DATA TO PROCESS:
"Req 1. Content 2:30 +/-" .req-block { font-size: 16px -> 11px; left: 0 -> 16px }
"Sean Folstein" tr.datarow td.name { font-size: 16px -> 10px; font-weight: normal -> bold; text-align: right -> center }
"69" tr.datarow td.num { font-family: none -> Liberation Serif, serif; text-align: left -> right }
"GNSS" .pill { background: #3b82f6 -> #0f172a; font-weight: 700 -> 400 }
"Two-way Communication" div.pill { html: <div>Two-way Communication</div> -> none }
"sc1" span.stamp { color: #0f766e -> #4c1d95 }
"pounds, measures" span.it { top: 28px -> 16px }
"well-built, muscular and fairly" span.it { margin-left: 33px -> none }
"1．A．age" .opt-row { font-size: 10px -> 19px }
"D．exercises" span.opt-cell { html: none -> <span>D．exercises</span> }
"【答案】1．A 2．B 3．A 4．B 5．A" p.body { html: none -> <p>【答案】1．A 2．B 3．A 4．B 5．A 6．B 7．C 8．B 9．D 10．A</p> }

WHAT YOU SHOULD DO: Please copy the line holding "font-size: 10px ->" and all lines after it to the end of the records, exactly, and nothing else.

TASK RESPONSE:
"1．A．age" .opt-row { font-size: 10px -> 19px }
"D．exercises" span.opt-cell { html: none -> <span>D．exercises</span> }
"【答案】1．A 2．B 3．A 4．B 5．A" p.body { html: none -> <p>【答案】1．A 2．B 3．A 4．B 5．A 6．B 7．C 8．B 9．D 10．A</p> }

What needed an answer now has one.